Lines from the listing below that contain the string "может" are to be reported.

RECORDS TO USE>

------

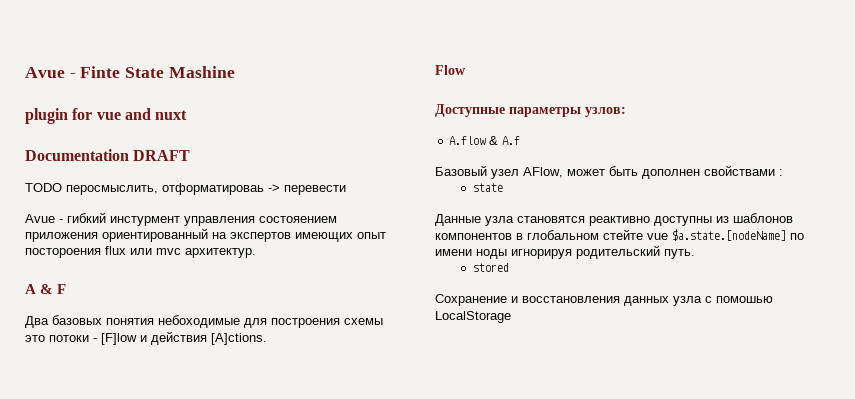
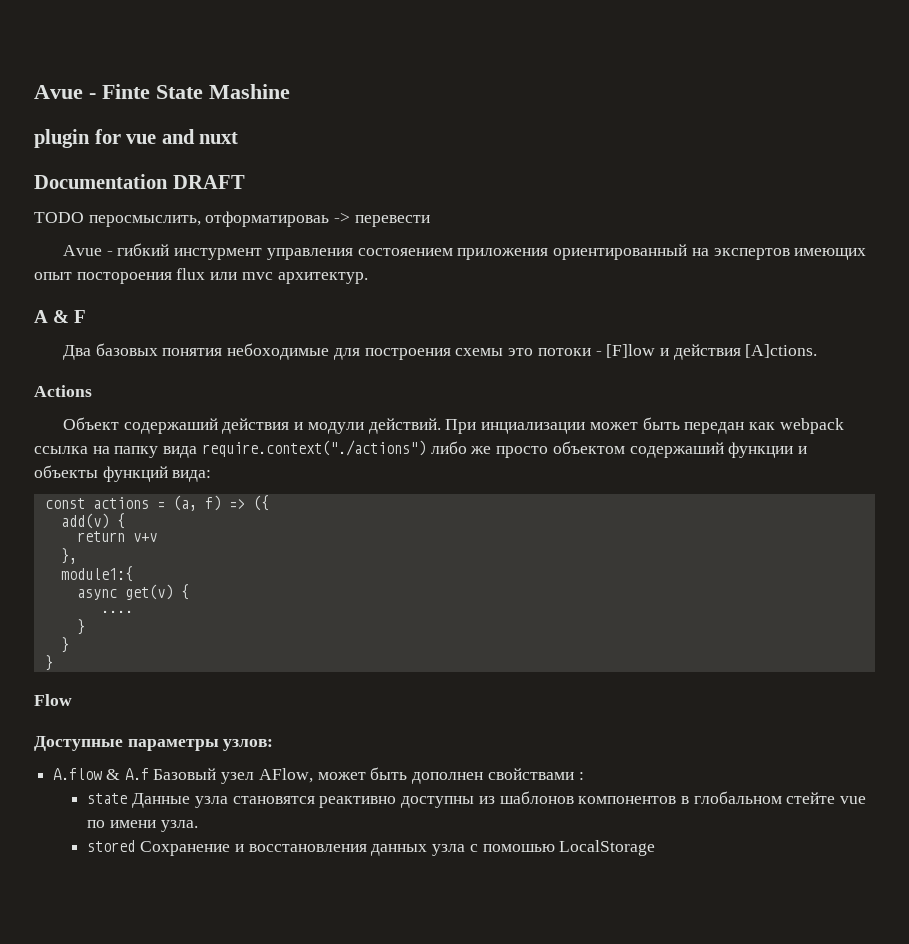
+ Actions
+ Объект содержаший действия и модули действий. При инциализации может быть передан как webpack ссылка на папку вида require.context("./actions") либо же просто объектом содержаший функции и объекты функций вида:
+ const actions = (a, f) => ({
+ add(v) {
+ return v+v
+ },
+ module1:{
+ async get(v) {
+ ....
+ }
+ }
+ }
- A.flow & A.f
- Базовый узел AFlow, может быть дополнен свойствами :
+ A.flow & A.f Базовый узел AFlow, может быть дополнен свойствами :
- state
- Данные узла становятся реактивно доступны из шаблонов компонентов в глобальном стейте vue $a.state.[nodeName] по имени ноды игнорируя родительский путь.
+ state Данные узла становятся реактивно доступны из шаблонов компонентов в глобальном стейте vue по имени узла.
- stored
- Сохранение и восстановления данных узла с помошью LocalStorage
+ stored Сохранение и восстановления данных узла с помошью LocalStorage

------

YOUR RESPONSE>
+ Объект содержаший действия и модули действий. При инциализации может быть передан как webpack ссылка на папку вида require.context("./actions") либо же просто объектом содержаший функции и объекты функций вида:
- Базовый узел AFlow, может быть дополнен свойствами :
+ A.flow & A.f Базовый узел AFlow, может быть дополнен свойствами :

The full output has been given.